Synchronous predatory infections of Bdellovibrio bacteriovorus HD100 on E. coli S17-1 as well as S17-1 alone were set up as previously described30 (link) with samples throughout the timecourse being taken and total RNA isolated from them. RNA was isolated from the samples using a Promega SV total RNA isolation kit with the RNA quality being verified by an Agilent Bioanalyser using the RNA Nano kit.

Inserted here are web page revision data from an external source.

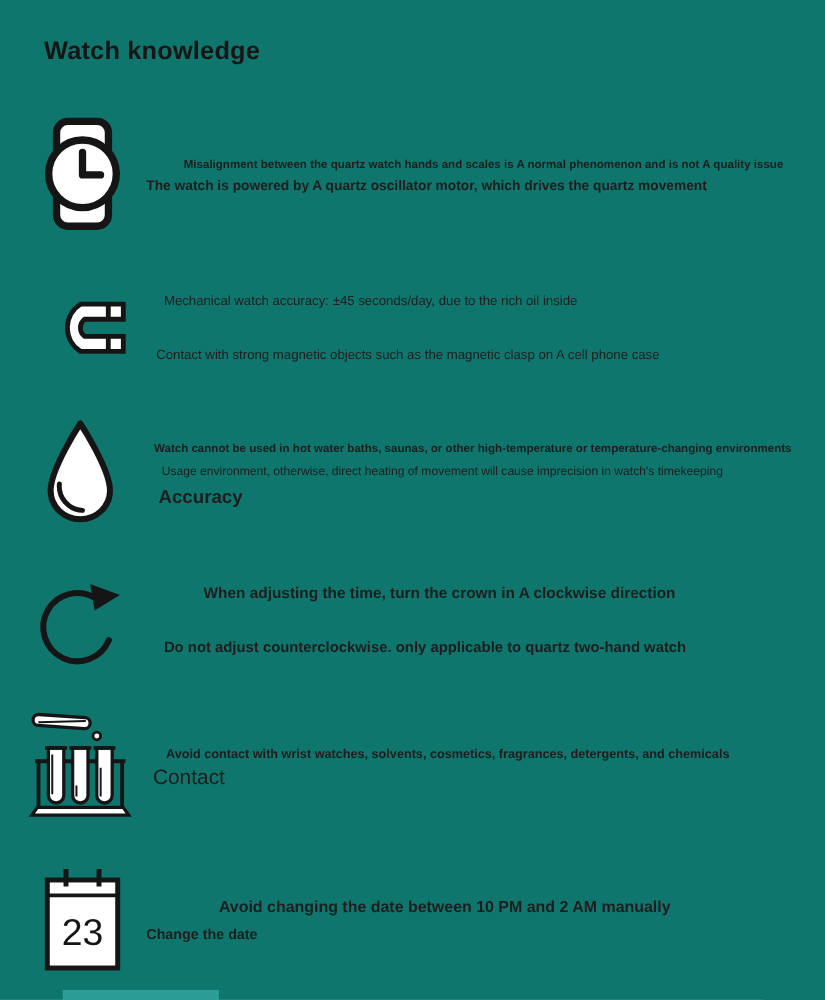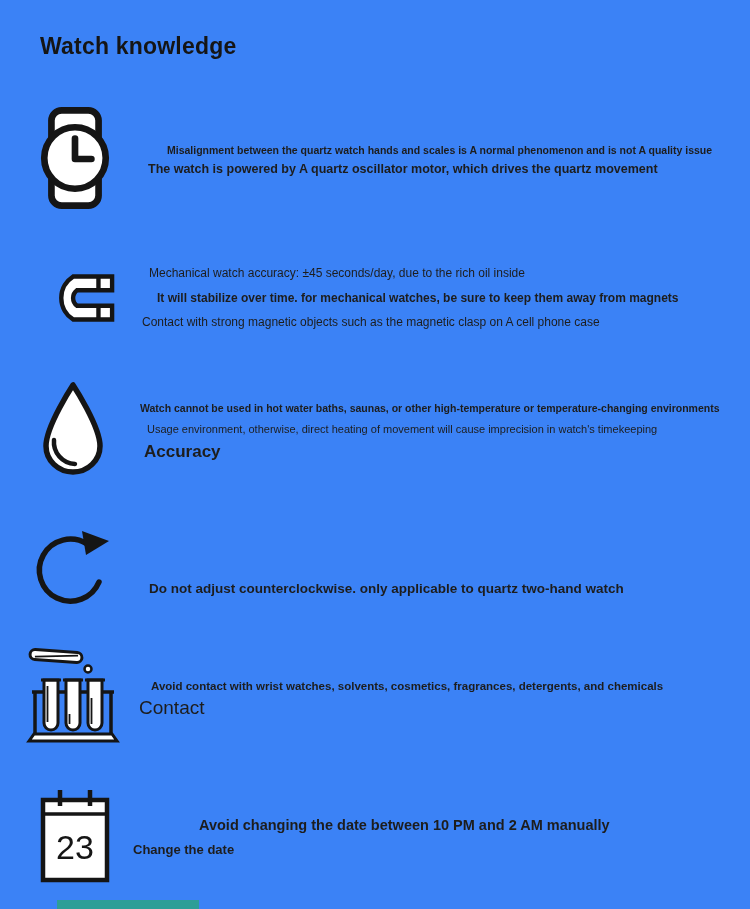--- a/index.html
+++ b/index.html
@@ -4,7 +4,7 @@
 <style>
   html,body { margin:0; padding:0; background:#ffffff; }
   .page {
-    position:relative; width:750px; height:909px; background:#3b82f6;
+    position:relative; width:750px; height:909px; background:#0f766e;
     overflow:hidden; font-family:"Liberation Sans", sans-serif; color:#1d1d1d;
   }
   .page-title {

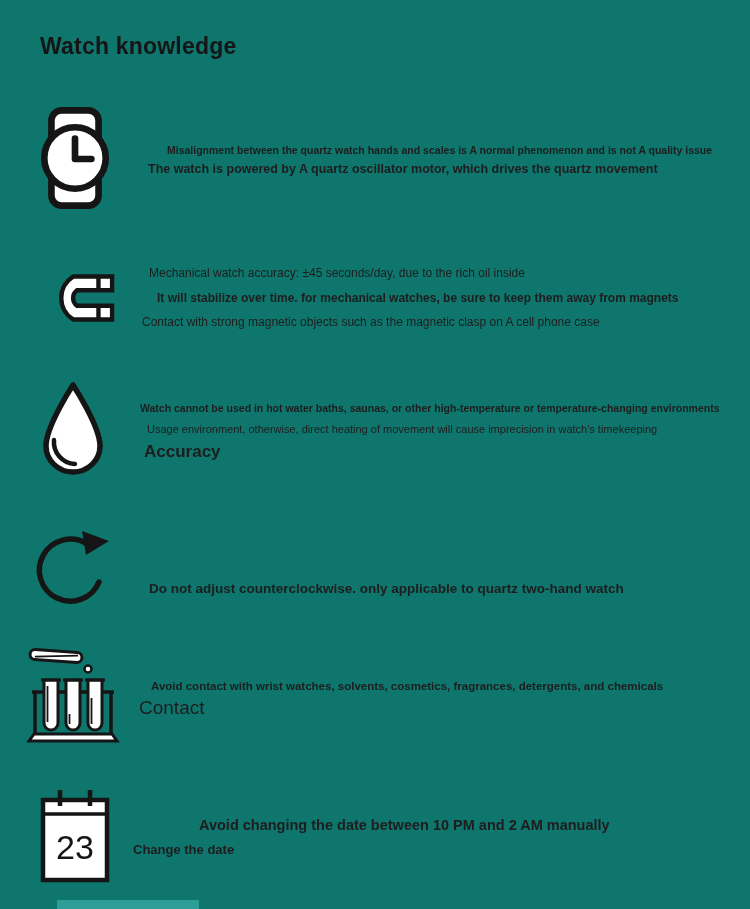--- a/index.html
+++ b/index.html
@@ -34,7 +34,7 @@
     </svg>
   </div>
   <div class="line" style="left:167px;top:144px;font-size:10.5px;font-weight:700">Misalignment between the quartz watch hands and scales is A normal phenomenon and is not A quality issue</div>
-  <div class="line" style="left:148px;top:162px;font-size:12.5px;font-weight:700">The watch is powered by A quartz oscillator motor, which drives the quartz movement</div>
+  <div class="line" style="left:133px;top:162px;font-size:12.5px;font-weight:700">The watch is powered by A quartz oscillator motor, which drives the quartz movement</div>
 
   <div class="icon" style="left:38px;top:262px;width:78px;height:72px">
     <svg viewBox="0 0 80 72" fill="none">

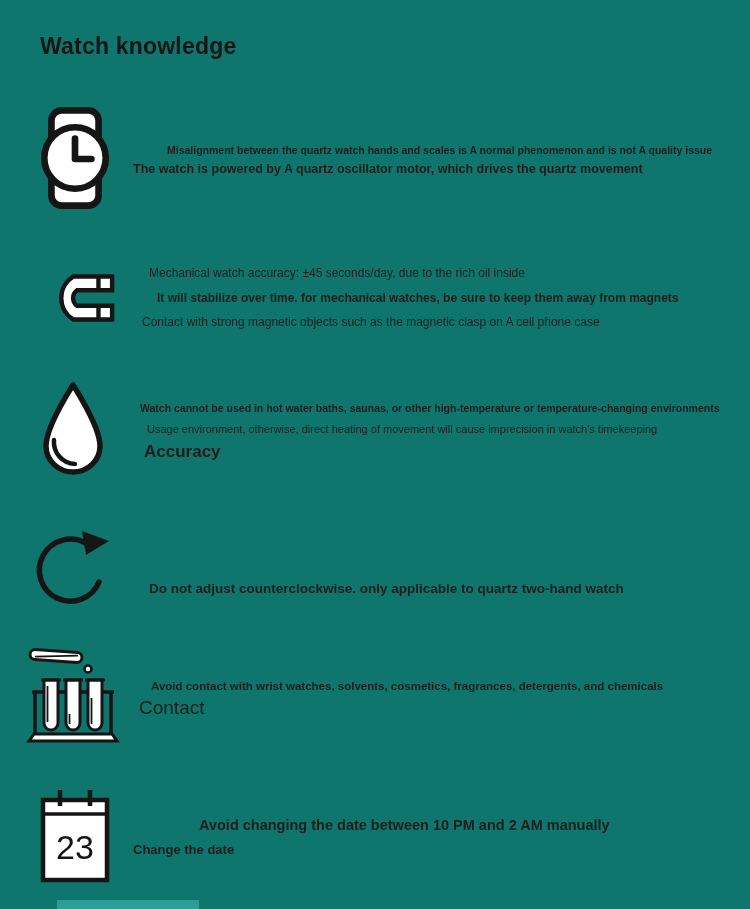--- a/index.html
+++ b/index.html
@@ -44,7 +44,6 @@
     </svg>
   </div>
   <div class="line" style="left:149px;top:266px;font-size:12px;font-weight:400">Mechanical watch accuracy: ±45 seconds/day, due to the rich oil inside</div>
-  <div class="line" style="left:157px;top:291px;font-size:12px;font-weight:700">It will stabilize over time. for mechanical watches, be sure to keep them away from magnets</div>
   <div class="line" style="left:142px;top:315px;font-size:12px;font-weight:400">Contact with strong magnetic objects such as the magnetic clasp on A cell phone case</div>
 
   <div class="icon" style="left:34px;top:380px;width:78px;height:102px">

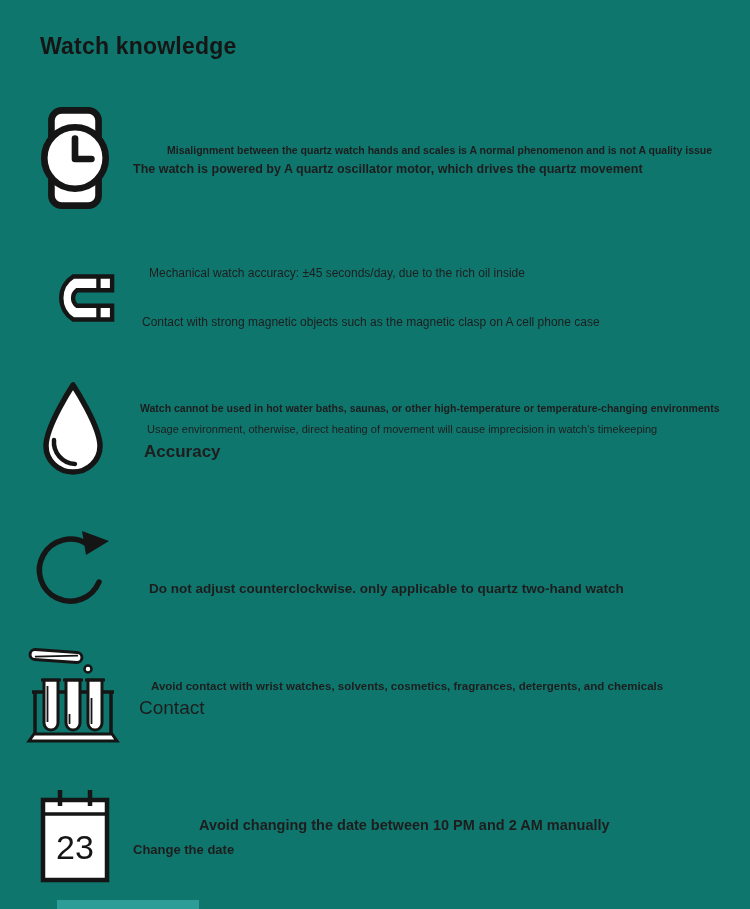--- a/index.html
+++ b/index.html
@@ -62,6 +62,7 @@
       <polygon points="50,13 77,23 54,37" fill="#151515"></polygon>
     </svg>
   </div>
+  <div class="line" style="left:185px;top:531px;font-size:14px;font-weight:700">When adjusting the time, turn the crown in A clockwise direction</div>
   <div class="line" style="left:149px;top:581px;font-size:13.5px;font-weight:700">Do not adjust counterclockwise. only applicable to quartz two-hand watch</div>
 
   <div class="icon" style="left:26px;top:642px;width:94px;height:104px">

RT-PCR was performed with the Qiagen One-step RT-PCR kit with the following reaction conditions: One cycle 50 °C for 30 mins, 95 °C for 15 mins, then 25 cycles of 94 °C for 1 min, 48 °C for 1 min, 72 °C for 2 mins, and finally a 10 mins extension at 72 °C after the 30 cycles, and finally a 4 °C hold. All experiments were carried out with at least 2 biological repeats. Primers to anneal to bd0468 were (5′-3′): Bd0468 RT-F CAAAGGTAACGAAGCGATCC and Bd0468 RT-R AGTTCGTGGAAGTTCGGATG Primers to anneal to bd3279 were (5′-3′): Bd3279 RT-F ACGCGTGCTTGGGAACCAGC and Bd3279 RT-R ACTTCCGCAGCCGCTTCATCG.